Jones—

I agree with you that the crux of the trial is about fulfilling a contract, not 
about validity of technical data taking, recording and interpretation.  Darden, 
Vaughan etal. all agreed with the year long testing and the ERV.  The technical 
issues do not matter and could only get in the way of raising venture 
capital—Darden’s apparent objective.  The test and the ERV worked nicely to 
bring in $150M.  That’s what he is using to engage the old-timers in the LENR 
community.

If you listen to Brillouin, the Rossi technology works like a charm. And even 
if Darden has to pay $89M, he still has $60M to play with to gain control of IP 
and LENR in the United States.  This tactic is intended to assure his backers 
of established alternate and fossil fuel energy can ride out the “disruptive” 
political and financial situation that LENR poses and the Establishment rightly 
fears.

Darden’s biggest mistake IMHO was trying to screw Rossi and prevent his 
continued R&D and commercialization of his inventions by holding back on the 
$89M of VC raised.

Bob Cook




.


Sent from Mail<https://go.microsoft.com/fwlink/?LinkId=550986> for Windows 10

From: Jones Beene<mailto:jone...@pacbell.net>
Sent: Thursday, June 29, 2017 6:10 AM
To: vortex-l@eskimo.com<mailto:vortex-l@eskimo.com>
Subject: Re: [Vo]:Rossi v.

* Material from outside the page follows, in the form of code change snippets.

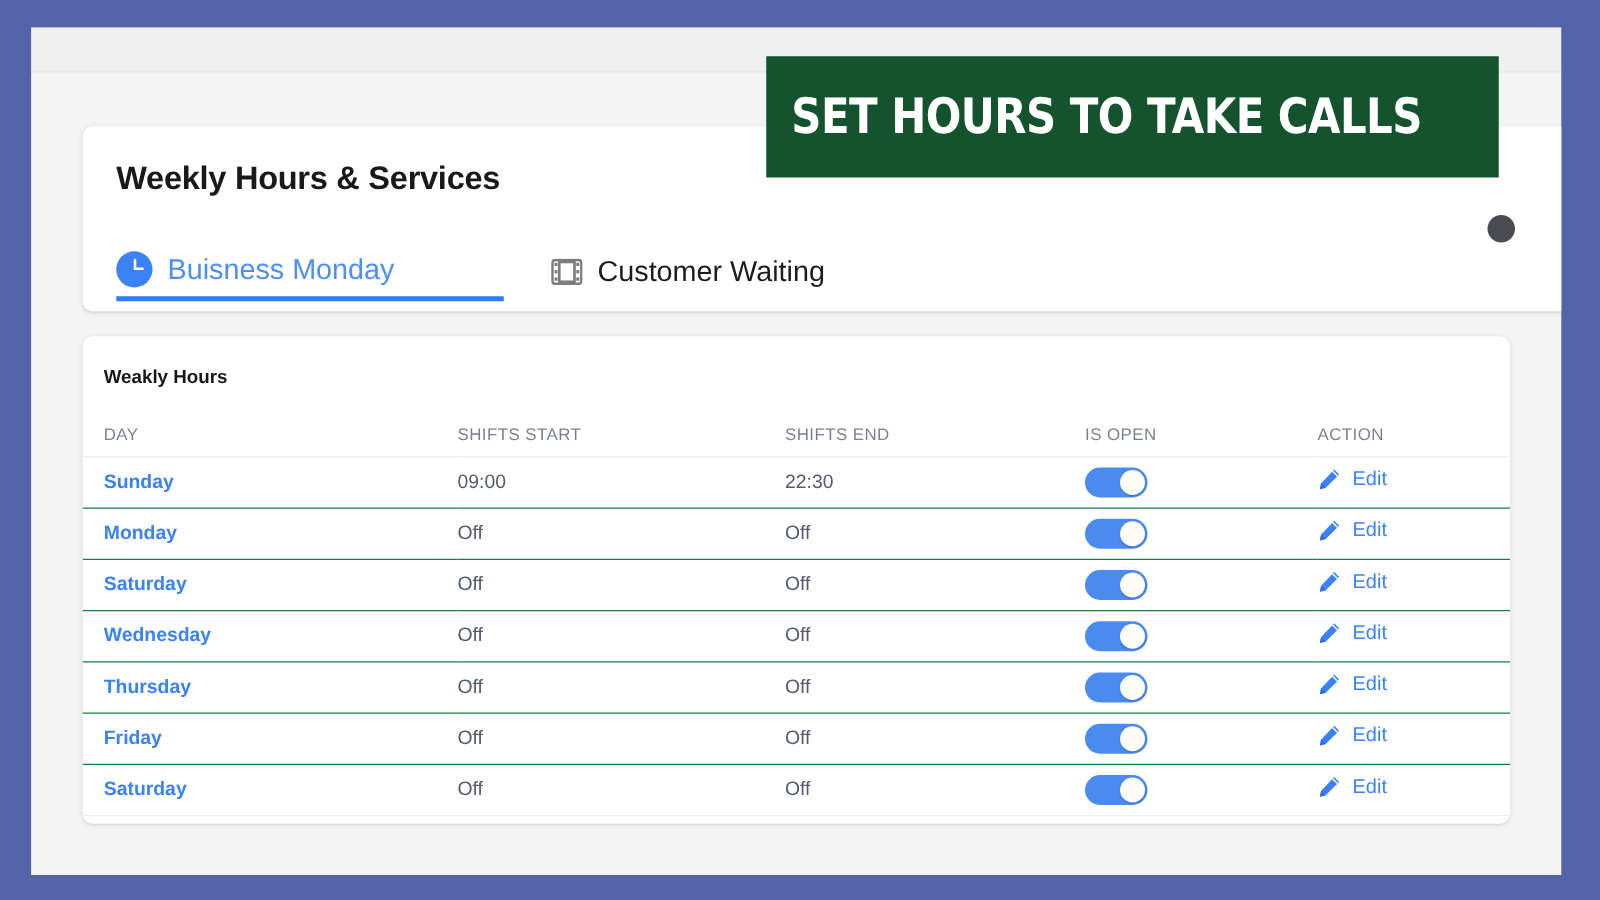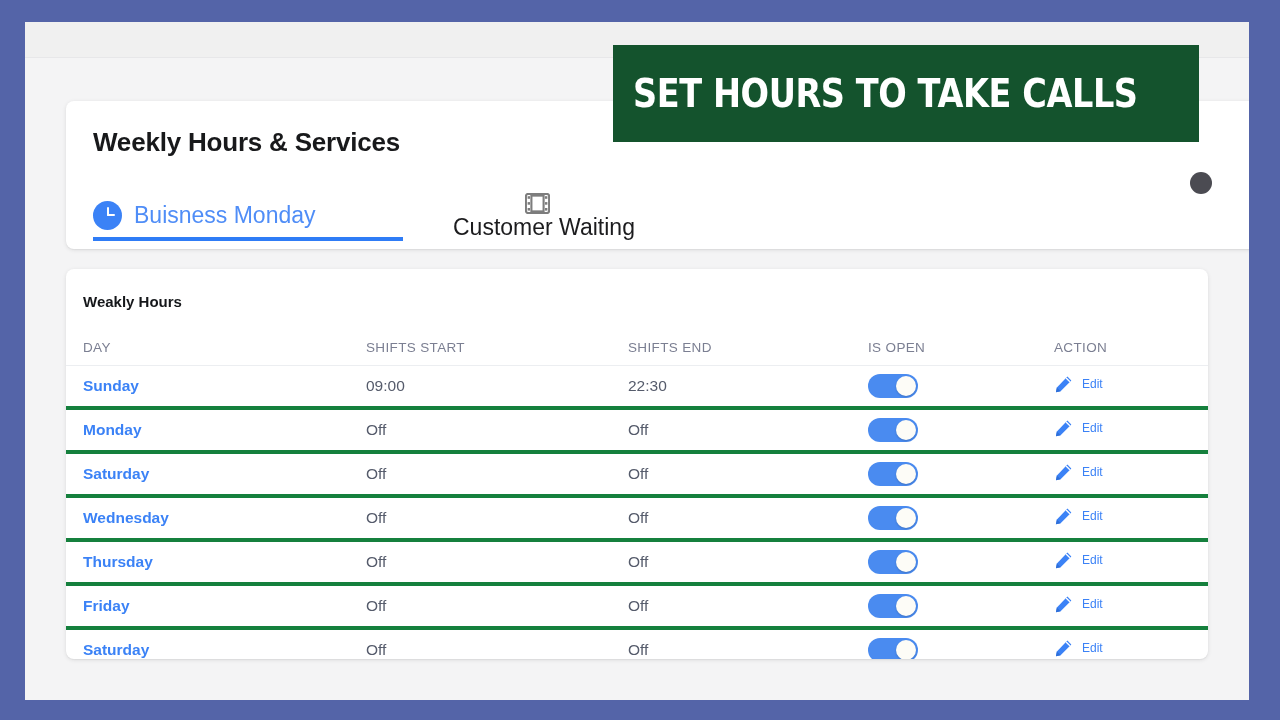--- a/index.html
+++ b/index.html
@@ -107,7 +107,6 @@
   }
   #tab-customer {
     margin-left: 38px;
-    flex-direction: column;
   }
   #tab-customer .tab-label {
     color: #1c1c1e;

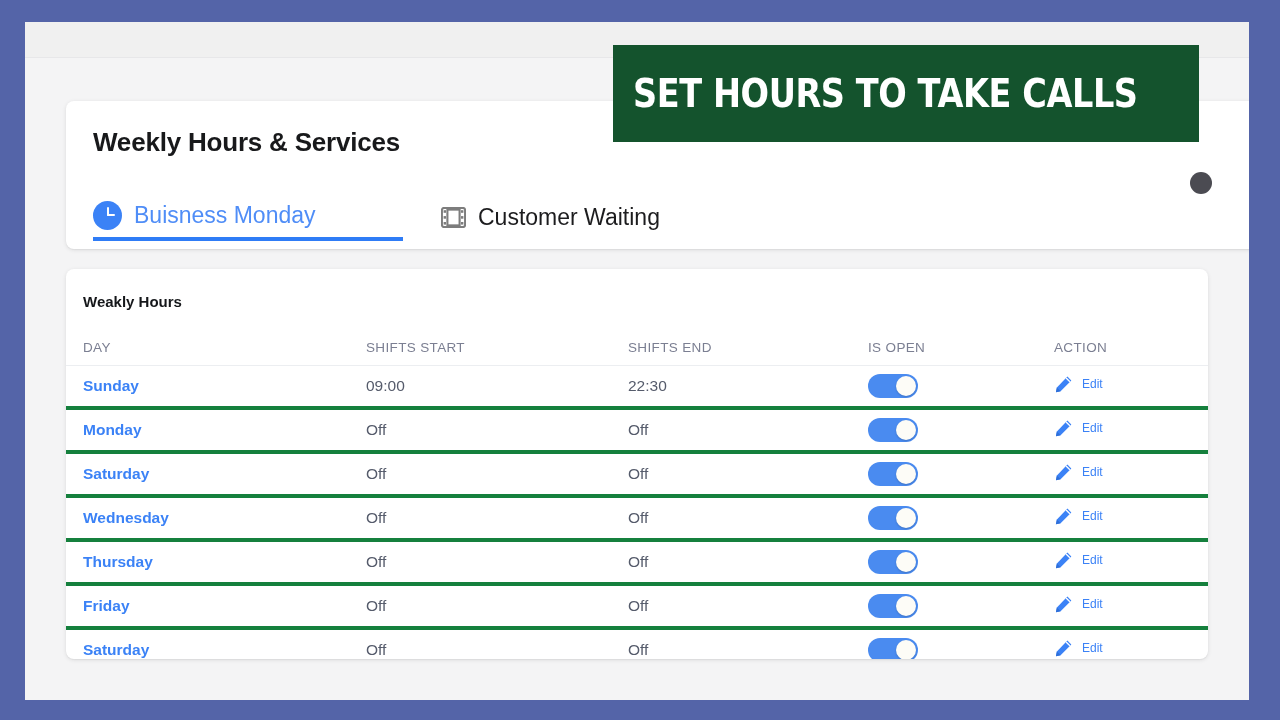--- a/index.html
+++ b/index.html
@@ -191,7 +191,7 @@
     color: #555b6b;
     padding: 0;
     height: 40px;
-    border-bottom: 4px solid #15803d;
+    border-bottom: 1px solid #15803d;
     vertical-align: middle;
   }
   #hours-table tbody tr:last-child td {

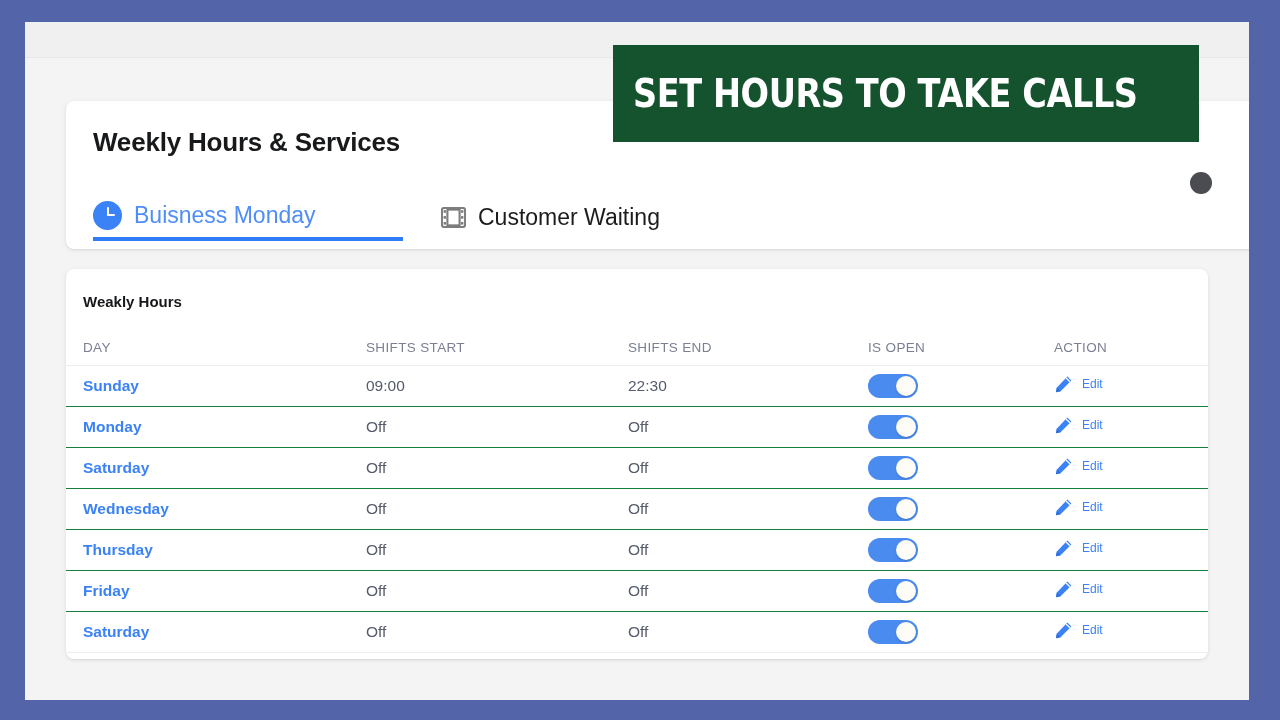--- a/index.html
+++ b/index.html
@@ -244,7 +244,7 @@
   }
   .edit-label {
     color: #3b82f6;
-    font-size: 12px;
+    font-size: 16px;
     margin-left: 9px;
   }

Darden


Jed Rothwell wrote:
Jones Beene wrote:

This should be an epic trial, but it appears that people are expecting that it 
will end with the general public knowing whether the Rossi technology works or 
not.

Anyone can see it does not work. The Penon report is proof of that.


Whoa. The ERV report is not really self-evident proof of anything to a jury - 
other than that it supposedly provides a basis for Penon's conclusion. These 
are average citizens who don't do data, so to speak.

A top scientist could believe what you state, and I suspect that 95 out of 100 
scientists might agree with you. But there are no scientists on the jury and 
this trial is not about science at its core. It is about a contract which may 
be one-sided, and it may not matter what is actually in the report, as far as 
the actual data - only its conclusion.

If the mystery man Penon were to state under oath that this report validated 
the terms of the contract in favor of Rossi, it is possible that the judge 
could rule that it does not matter what is actually in the report and it does 
not matter that the report is even faked, or that most other experts say it 
does not support the Penon conclusion (of a successful demonstration).

In short, it was a huge mistake for Darden to sign such an agreement, since it 
does not include the usual safeguards but perhaps TD did not interpret it that 
way when it was signed, or did not read it carefully, or had bad legal advice. 
But ... the big issue is this: can an ill-conceived contract be interpreted by 
a jury to overlook the actual results (to imply that only the ERV's conclusion 
matters, not the substance of the report) ?

I think it could be interpreted that way, even if goes against science. That 
may be the crux of this trial.

However, from Rossi's perspective, Penon will probably not be there to make 
this assertion. This adds another wrinkle. Penon is even mysteriously absent 
from Rossi's witness list. It will be much harder to maintain an anti-science 
stance if Penon fails to show and stand up as the ERV but apparently that will 
be what Rossi will attempt to do in some way.

Another possibility could be that Rossi's lawyer is laying a trap here and will 
spring the Penon positive conclusion of the ERV report at the appropriate time 
such as to have a recorded deposition admitted without his presence. This would 
look suspicious, but stranger things have happened in trials like this. Despite 
Darden's legal team having a good name <g> their performance to date has not 
been stellar. They seem to following the tactic that they will win on appeal no 
matter what, so lay a proper basis for appeal. This tactic could backfire.